I wouldn’t blame her. If I were her, maybe I’d do the same. Feed us to the law, wash her hands clean, and call it penance.

But I saw the way she smiled. The way she looked at the fire like it set her free. The way her lips curled when Michael stopped breathing. That wasn’t a woman who’s walking away. That was someone who tasted the dark and swallowed it whole.

Still, I wonder. Did we make her darker, or did she drag us down deeper? Maybe she was always like this. Maybe she’s just as addicted as we are now. Addicted to the blood, to the power, to us.

The water runs hotter, almost scalding, and I tilt my head back so it hits my face, stings my eyes. I let it burn because it feels honest. I’ve always been good with fire.
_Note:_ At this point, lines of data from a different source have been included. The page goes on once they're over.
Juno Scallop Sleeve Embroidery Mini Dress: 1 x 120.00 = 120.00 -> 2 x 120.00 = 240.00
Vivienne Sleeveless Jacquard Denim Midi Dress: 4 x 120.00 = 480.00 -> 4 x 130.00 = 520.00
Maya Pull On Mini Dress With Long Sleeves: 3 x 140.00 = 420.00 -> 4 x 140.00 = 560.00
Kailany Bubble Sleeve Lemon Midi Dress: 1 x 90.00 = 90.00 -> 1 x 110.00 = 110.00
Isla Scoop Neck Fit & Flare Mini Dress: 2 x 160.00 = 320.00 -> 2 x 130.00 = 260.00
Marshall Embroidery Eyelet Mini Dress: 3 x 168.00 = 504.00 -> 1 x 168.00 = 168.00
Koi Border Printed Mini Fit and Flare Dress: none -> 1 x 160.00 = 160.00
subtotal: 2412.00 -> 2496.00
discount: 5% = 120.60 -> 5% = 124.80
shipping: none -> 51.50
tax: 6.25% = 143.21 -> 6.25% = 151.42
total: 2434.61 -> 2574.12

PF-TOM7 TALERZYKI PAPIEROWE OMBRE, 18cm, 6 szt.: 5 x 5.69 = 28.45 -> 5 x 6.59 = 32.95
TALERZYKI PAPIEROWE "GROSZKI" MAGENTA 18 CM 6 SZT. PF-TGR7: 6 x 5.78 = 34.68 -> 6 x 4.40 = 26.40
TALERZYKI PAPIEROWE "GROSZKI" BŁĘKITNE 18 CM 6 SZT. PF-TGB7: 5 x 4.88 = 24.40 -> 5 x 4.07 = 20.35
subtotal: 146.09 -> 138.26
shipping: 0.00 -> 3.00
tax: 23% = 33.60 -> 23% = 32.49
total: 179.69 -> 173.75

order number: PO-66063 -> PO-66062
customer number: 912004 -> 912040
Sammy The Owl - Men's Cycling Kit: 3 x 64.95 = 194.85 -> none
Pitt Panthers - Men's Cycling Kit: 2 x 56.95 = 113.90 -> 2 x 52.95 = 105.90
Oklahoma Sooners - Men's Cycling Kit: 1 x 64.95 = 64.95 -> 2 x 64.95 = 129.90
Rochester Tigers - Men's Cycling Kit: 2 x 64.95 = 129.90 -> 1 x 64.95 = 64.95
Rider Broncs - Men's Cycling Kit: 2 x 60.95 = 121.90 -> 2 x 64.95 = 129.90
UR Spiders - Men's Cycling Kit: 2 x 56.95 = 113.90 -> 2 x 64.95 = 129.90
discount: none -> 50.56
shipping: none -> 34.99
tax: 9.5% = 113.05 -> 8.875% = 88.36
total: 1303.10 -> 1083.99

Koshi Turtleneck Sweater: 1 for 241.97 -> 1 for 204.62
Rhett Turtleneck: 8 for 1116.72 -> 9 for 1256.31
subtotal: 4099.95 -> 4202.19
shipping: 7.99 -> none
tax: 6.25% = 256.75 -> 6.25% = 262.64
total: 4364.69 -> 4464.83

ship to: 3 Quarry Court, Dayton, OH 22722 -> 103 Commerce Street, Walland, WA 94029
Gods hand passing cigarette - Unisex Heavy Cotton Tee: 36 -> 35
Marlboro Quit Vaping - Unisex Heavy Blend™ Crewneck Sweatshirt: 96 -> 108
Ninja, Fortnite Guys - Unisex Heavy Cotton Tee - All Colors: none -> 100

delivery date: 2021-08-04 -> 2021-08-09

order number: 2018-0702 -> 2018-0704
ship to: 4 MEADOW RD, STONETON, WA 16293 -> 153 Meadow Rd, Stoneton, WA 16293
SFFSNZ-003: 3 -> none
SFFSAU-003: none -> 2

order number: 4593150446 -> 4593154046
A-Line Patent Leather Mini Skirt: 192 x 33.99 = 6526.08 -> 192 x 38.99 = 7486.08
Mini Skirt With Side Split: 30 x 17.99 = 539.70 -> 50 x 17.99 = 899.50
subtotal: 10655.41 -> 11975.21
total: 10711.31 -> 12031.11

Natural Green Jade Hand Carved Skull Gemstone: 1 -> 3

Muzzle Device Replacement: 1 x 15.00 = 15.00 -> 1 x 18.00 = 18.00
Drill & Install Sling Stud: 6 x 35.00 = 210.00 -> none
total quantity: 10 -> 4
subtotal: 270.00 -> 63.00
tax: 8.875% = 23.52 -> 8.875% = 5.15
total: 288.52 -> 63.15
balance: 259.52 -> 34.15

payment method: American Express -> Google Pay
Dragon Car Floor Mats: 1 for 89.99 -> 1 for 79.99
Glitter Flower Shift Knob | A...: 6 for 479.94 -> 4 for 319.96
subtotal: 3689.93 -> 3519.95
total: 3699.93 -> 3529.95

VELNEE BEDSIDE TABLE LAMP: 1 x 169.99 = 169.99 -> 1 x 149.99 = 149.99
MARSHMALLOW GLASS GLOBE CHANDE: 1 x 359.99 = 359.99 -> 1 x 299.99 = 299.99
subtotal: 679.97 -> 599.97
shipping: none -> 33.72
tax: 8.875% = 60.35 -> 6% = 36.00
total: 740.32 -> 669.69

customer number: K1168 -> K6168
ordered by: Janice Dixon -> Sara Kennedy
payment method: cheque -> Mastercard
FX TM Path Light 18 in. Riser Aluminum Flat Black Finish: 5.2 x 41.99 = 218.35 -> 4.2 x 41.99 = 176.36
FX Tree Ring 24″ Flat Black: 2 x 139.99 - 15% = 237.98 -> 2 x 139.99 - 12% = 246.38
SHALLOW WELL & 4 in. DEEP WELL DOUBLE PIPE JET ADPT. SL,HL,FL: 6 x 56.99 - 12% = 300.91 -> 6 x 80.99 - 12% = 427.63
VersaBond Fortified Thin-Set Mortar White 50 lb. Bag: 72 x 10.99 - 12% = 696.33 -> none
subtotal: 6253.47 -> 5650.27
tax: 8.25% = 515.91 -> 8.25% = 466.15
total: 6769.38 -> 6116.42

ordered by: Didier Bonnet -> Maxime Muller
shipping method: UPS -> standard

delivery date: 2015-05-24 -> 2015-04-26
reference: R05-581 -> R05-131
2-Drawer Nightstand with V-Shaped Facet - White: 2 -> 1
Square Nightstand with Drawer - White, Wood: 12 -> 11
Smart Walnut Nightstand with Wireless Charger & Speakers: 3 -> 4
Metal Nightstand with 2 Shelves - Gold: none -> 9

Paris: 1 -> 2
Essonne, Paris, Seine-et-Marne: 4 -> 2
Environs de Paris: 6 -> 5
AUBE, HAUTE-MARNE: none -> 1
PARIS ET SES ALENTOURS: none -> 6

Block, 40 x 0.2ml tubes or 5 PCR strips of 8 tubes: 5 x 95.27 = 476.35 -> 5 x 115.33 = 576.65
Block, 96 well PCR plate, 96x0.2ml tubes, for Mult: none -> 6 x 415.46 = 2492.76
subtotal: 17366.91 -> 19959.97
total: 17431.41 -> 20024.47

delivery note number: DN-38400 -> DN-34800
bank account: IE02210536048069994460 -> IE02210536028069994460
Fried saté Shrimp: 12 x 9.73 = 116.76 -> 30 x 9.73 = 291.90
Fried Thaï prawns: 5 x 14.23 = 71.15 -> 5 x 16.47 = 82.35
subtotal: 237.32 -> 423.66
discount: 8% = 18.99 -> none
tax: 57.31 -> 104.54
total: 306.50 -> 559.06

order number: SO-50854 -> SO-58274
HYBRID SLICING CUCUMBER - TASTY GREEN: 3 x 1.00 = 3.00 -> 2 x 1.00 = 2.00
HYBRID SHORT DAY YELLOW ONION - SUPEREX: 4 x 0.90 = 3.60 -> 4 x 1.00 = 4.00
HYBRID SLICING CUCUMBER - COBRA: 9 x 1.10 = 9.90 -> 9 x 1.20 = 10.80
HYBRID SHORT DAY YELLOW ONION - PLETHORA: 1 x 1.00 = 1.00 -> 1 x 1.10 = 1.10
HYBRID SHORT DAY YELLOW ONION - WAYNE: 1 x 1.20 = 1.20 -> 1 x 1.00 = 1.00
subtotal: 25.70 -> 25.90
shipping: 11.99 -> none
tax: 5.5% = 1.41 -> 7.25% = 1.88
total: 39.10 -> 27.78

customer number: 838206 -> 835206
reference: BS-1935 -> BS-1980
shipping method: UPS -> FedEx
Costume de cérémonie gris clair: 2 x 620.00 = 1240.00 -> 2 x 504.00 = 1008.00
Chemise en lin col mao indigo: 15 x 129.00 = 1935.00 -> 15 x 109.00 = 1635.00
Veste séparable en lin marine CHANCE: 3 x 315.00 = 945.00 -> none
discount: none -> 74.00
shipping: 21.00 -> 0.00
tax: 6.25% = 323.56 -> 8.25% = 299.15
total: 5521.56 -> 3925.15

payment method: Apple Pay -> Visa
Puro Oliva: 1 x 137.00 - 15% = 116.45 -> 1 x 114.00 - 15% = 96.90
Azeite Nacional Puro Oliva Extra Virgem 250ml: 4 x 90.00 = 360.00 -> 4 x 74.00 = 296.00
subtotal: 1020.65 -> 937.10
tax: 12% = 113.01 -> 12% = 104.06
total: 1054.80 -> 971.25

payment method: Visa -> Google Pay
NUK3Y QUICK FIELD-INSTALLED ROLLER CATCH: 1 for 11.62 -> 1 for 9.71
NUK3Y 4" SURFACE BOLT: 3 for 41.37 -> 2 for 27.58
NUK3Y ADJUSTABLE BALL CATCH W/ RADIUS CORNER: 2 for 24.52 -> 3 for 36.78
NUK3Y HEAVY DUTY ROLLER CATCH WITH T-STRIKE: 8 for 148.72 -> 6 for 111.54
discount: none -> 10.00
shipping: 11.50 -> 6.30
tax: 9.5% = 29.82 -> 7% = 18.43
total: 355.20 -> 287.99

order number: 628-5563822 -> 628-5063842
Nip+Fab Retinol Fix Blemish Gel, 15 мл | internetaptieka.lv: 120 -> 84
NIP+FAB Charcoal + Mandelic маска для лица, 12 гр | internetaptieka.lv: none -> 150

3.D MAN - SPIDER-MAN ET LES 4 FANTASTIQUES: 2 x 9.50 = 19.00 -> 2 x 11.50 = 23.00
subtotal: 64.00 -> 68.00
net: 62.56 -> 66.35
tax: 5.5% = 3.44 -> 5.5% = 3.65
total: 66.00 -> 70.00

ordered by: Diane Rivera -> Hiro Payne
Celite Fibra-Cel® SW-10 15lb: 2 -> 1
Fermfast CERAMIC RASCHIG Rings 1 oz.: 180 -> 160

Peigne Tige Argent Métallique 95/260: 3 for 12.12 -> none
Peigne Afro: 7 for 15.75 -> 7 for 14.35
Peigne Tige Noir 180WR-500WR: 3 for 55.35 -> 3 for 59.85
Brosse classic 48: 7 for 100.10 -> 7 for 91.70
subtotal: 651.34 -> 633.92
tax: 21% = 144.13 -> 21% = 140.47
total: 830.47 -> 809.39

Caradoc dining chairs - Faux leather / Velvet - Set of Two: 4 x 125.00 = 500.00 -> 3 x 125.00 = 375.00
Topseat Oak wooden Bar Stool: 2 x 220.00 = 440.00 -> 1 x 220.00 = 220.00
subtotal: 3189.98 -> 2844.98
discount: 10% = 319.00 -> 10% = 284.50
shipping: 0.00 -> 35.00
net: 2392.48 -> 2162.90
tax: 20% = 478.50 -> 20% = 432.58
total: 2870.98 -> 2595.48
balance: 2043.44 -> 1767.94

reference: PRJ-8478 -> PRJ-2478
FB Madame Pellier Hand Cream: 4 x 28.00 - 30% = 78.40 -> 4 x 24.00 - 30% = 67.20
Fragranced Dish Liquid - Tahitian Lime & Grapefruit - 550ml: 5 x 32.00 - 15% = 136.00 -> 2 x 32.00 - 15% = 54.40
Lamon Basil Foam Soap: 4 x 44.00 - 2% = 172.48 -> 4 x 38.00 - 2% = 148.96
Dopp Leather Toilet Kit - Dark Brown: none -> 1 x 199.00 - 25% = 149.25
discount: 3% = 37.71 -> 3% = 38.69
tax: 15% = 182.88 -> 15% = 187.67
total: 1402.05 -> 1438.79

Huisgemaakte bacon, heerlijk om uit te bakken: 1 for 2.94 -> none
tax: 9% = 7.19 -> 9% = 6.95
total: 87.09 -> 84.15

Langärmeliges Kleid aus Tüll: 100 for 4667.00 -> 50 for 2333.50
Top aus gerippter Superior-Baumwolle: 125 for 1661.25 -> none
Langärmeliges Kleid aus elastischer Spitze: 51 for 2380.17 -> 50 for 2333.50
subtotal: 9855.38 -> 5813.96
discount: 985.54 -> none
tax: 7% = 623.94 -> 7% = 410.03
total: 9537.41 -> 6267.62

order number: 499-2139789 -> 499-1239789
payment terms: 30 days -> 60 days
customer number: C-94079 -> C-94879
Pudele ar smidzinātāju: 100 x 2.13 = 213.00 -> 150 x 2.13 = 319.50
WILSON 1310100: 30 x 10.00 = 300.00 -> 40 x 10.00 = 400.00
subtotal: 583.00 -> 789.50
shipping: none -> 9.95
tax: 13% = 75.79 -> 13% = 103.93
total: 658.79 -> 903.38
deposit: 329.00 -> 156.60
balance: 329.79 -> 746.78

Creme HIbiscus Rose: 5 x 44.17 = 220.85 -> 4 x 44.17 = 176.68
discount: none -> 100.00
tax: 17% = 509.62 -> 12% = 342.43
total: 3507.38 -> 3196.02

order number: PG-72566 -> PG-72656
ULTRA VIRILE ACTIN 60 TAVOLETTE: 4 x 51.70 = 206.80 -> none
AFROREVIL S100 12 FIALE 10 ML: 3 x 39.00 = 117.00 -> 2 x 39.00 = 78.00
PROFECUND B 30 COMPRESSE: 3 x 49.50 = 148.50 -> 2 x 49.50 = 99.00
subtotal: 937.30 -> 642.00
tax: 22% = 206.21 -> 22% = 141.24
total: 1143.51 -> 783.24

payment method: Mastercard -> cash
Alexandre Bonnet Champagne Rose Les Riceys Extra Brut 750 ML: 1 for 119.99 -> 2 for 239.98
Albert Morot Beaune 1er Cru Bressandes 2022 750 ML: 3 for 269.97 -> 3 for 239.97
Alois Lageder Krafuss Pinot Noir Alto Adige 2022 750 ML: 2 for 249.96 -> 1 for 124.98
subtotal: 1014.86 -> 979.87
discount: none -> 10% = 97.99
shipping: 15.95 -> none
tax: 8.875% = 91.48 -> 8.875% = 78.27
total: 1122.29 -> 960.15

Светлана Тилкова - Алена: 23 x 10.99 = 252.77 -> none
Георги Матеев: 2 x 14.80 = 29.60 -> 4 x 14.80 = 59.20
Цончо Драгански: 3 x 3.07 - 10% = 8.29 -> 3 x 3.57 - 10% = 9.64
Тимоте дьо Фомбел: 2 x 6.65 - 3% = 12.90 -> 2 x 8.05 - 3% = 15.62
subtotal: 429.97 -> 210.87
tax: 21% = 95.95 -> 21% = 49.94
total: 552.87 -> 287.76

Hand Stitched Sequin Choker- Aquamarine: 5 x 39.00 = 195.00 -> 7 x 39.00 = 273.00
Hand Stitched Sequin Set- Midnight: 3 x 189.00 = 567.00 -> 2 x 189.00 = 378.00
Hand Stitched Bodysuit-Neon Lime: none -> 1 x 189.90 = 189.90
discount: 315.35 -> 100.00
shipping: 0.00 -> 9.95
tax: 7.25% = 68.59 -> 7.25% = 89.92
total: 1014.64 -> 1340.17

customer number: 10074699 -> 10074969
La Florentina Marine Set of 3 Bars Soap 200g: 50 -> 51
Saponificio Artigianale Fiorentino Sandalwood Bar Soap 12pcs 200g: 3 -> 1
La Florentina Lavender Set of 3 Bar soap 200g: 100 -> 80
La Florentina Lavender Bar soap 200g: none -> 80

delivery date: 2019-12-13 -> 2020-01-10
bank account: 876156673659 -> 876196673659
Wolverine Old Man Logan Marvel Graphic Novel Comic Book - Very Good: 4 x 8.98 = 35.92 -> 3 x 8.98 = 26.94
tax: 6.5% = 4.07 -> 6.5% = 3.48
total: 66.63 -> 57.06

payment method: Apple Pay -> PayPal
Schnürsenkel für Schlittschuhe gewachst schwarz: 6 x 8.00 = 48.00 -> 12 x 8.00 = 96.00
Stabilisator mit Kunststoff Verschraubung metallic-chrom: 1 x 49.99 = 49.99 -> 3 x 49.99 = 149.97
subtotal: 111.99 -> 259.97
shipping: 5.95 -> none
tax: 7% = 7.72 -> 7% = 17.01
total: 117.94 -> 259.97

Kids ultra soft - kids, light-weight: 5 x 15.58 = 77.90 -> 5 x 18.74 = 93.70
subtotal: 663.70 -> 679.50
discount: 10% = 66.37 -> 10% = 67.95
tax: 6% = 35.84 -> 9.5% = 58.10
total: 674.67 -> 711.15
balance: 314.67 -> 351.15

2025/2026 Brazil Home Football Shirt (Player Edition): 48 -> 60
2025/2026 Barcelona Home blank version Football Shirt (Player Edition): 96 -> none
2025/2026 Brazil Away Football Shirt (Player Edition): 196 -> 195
When I close my eyes, I can see her leather skirt, the way it cut across her thighs, the smirk she threw like she knew she was ours already. And maybe she is. Or maybe we’re hers. Either way, I don’t think any of us knows how to stop.

Once the water running down the drain is clear, I twist the knob, turning the shower off. My skin is scrubbed raw, but itdoesn’t make me feel cleaner. Nothing does. Not after what we found in that church—all the women hurt, the children with their childhoods ripped from them, our little horror among them.

Steam clings to the mirror as I drag a towel across my chest and scrub my head to dry what little hair I have. For a minute I stand there with the towel hanging from my fist, staring at the fogged glass like it might give me an answer. It doesn’t.

Then I hear it. Water running down the hall. Her bathroom.

The sound punches through my ribs harder than the silence did. She’s in there, washing herself, rinsing away her parents, rinsing away Williams. Maybe rinsing away us. The thought makes my stomach knot.

I pull on gray sweats, nothing else, skin still damp. My pulse won’t calm. Each step through the hall feels louder than it should, but I don’t care if the floor creaks. I don’t care if anyone notices.

Her door is cracked. I slip in and sit on the edge of her bed. The sheets smell faintly of her shampoo. I lean back against the headboard, spread my legs, and press my hands to my thighs to keep them still.

The water keeps running, steady and hot, but then I catch something under it. A soft sound, muffled at first, but once I hold my breath it’s clear. Her voice. Low, broken, rising and falling in little waves that make my skin prickle. She’s not alone, and my brother is making sure she’s enjoying herself. I grip my thighs harder, my knuckles pale, because she’s only a few steps across the room, losing herself, and I can’t be without her after today. Not after the way she smiled at fire, not after the way she looked when she told us she felt free.